Focus on qualitative tasks:
With an estimated average of 1000 applications received per job requirement, CV screening is the most time-consuming task for a recruiter. The automation of this activity ensures that the HR spends more time establishing qualitative tasks like interviewing while the monotonous tasks are handled by the technology.


Personalization:
Today’s HR faces the challenge of providing tailored-solutions to its multi-generational workforce. This workforce is diverse in every aspect, be it – learning styles, ambitions or even patience with queries. With the help of AI, HR not only delivers individualized solutions to all its employees but also measures the outcome to make the process more rewarding

Simplification of Processes:
Process automation through AI & ML can be extended to other HR functions like payroll, learning & development, employee onboarding etc. as well.

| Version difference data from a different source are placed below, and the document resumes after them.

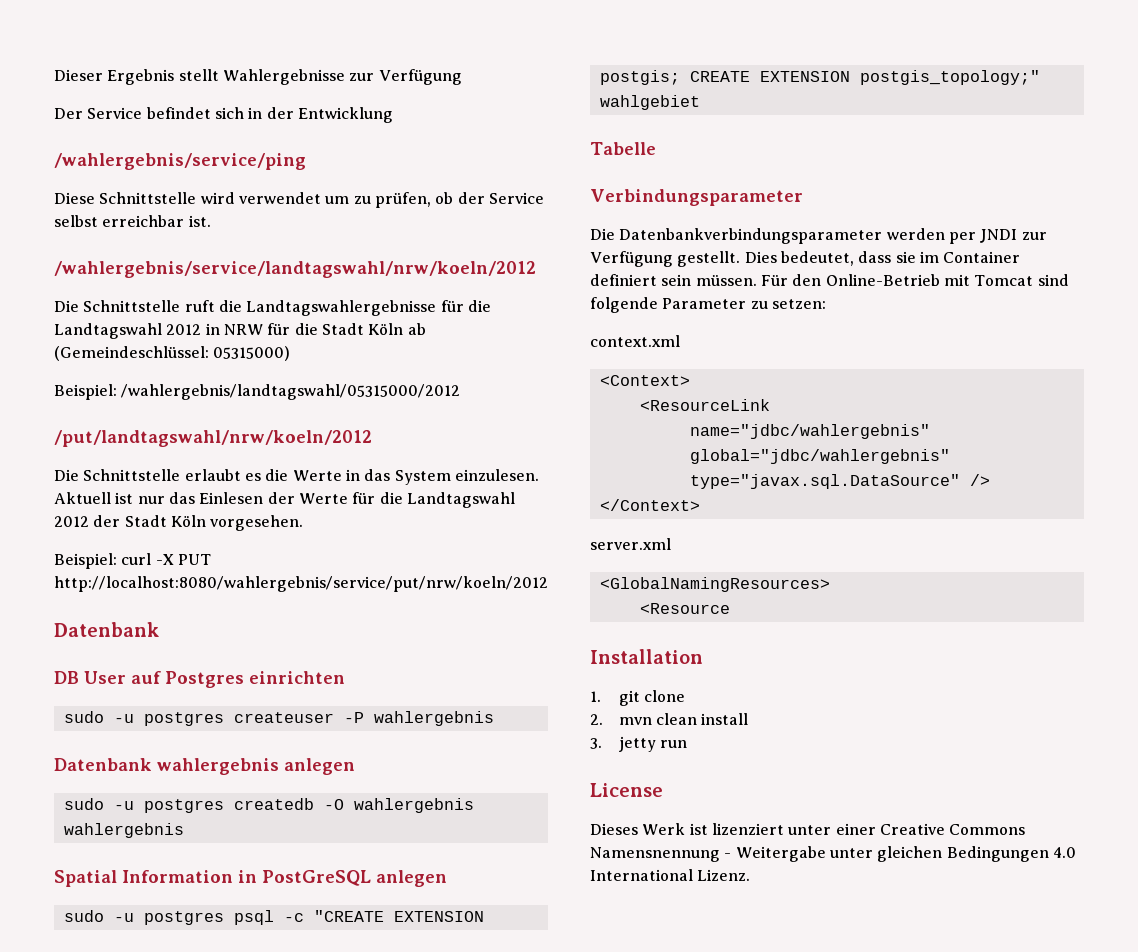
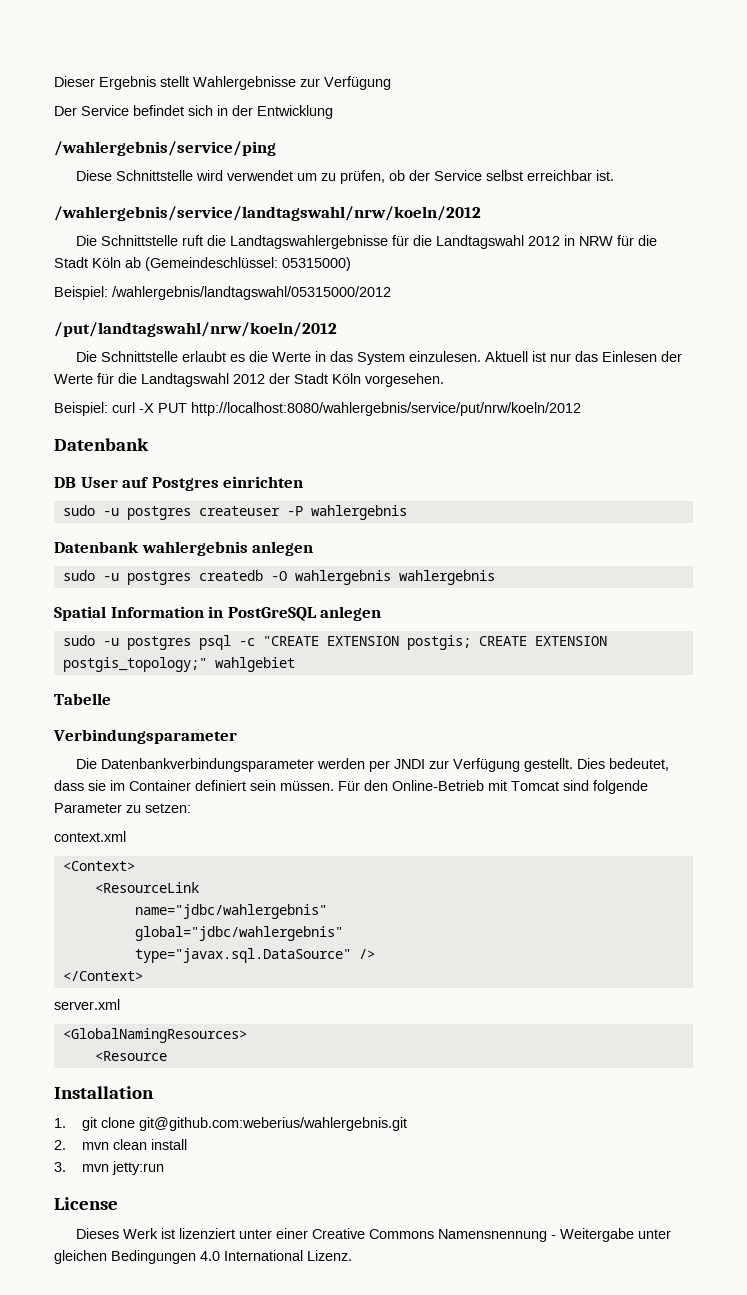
- 1. git clone
+ 1. git clone git@github.com:weberius/wahlergebnis.git
- 3. jetty run
+ 3. mvn jetty:run

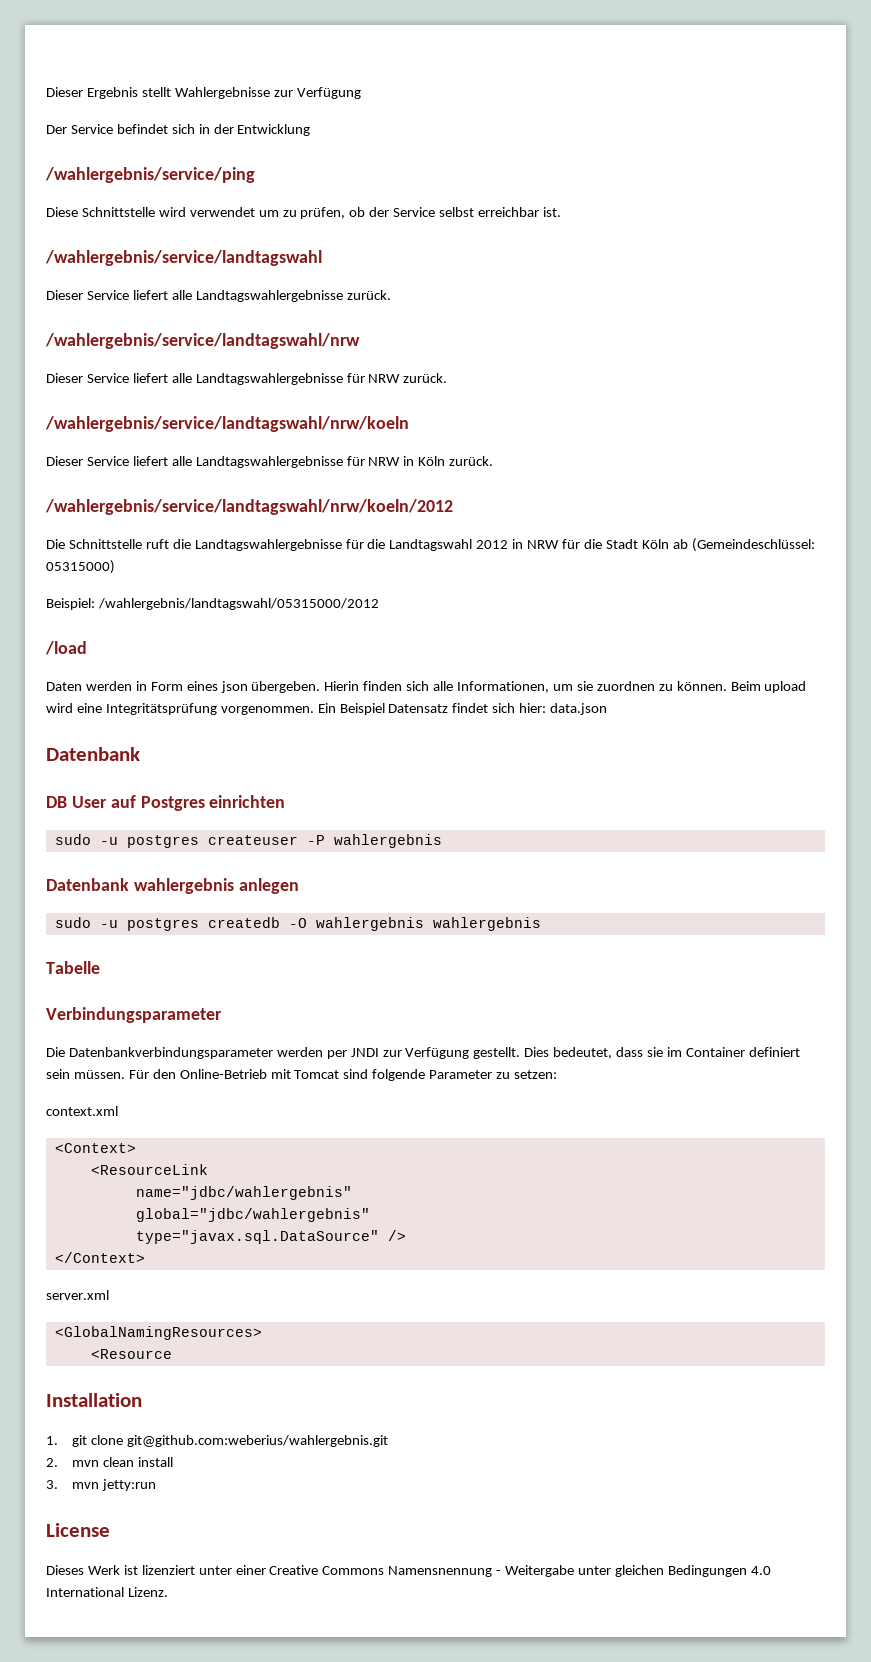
+ /wahlergebnis/service/landtagswahl
+ Dieser Service liefert alle Landtagswahlergebnisse zurück.
+ /wahlergebnis/service/landtagswahl/nrw
+ Dieser Service liefert alle Landtagswahlergebnisse für NRW zurück.
+ /wahlergebnis/service/landtagswahl/nrw/koeln
+ Dieser Service liefert alle Landtagswahlergebnisse für NRW in Köln zurück.
- /put/landtagswahl/nrw/koeln/2012
- Die Schnittstelle erlaubt es die Werte in das System einzulesen. Aktuell ist nur das Einlesen der Werte für die Landtagswahl 2012 der Stadt Köln vorgesehen.
- Beispiel: curl -X PUT http://localhost:8080/wahlergebnis/service/put/nrw/koeln/2012
+ /load
+ Daten werden in Form eines json übergeben. Hierin finden sich alle Informationen, um sie zuordnen zu können. Beim upload wird eine Integritätsprüfung vorgenommen. Ein Beispiel Datensatz findet sich hier: data.json
- Spatial Information in PostGreSQL anlegen
- sudo -u postgres psql -c "CREATE EXTENSION postgis; CREATE EXTENSION postgis_topology;" wahlgebiet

Filing of invoices, approvals from managers whether for leaves or other matters are few examples wherein technology can play a big role. Prediction Models can ascertain the need and success of various training programs. Thus, an organization can allocate capital effectively. Use of ML can also help in detecting Attrition. HR can proactively engage with these employees to retain them.

Barriers:

Lack of in-house Expertise:
This is a typical problem with HR, wherein majority workforce comes from a non-technical background. While AI & ML are often outsourced, HR remains at the mercy of the vendor. An incorrect comprehension of the engagement costs could repel the HR from committing fully to the change. Lack of infrastructure and support from Senior Management will lead to the disinclination toward AI & ML. Thus affecting the organization’s growth in the mid to long run.

Data dependency:
Success or failure of AI & ML usage in HR depends heavily on the quality of data and exhaustiveness of the data points. This could be challenging for smaller firms where in application volumes may not provide volume and variety of applications. One should also bear in mind that the purpose of AI & ML adoption is to alleviate the efficiency of the HR. Improvement in Employee engagement and experience should remain the biggest concern.

Perception:
High stake decisions will require human intervention. In most cases, setting up clear rationales is of utmost importance. HR has to ensure every single stakeholder is on-board with the data-points and the check matrix. The decision-maker should ensure they and their audience know the difference between, say ‘somewhat agree’, ‘agree’ and ‘completely agree’. Eliminating the perception biases of the users is the biggest challenge.

Human Intervention:
No matter how extensive the data points are, every technology needs human intervention. The extent of this intervention will decide the need for the technology in the first place. While, too much human intervention may not be good for the organization, too less of it may turn the users away. In fact, most of the conversations on chatbots end abruptly because of limited responses to the queries or the inability of the user to form a comprehensible query. Experience has shown that AI & ML will command more time from the HR in the first few iterations.

Fear Psychosis:
Let us be very clear, machines are not going to replace humans. At least not in Human Resources which is expected to address sensitive concerns within its workforce in addition to candidate recruitments. Technology will be instrumental in bettering the decision-making capabilities of the HR.

As discussed above, the purpose of AI & ML is to improve employee experience, which in turn will provide better Employee Value Proposition. With vast possibilities of applications, HR has to ensure agility in adopting AI & ML and a roadmap that mandates continuous learning for all its stakeholders.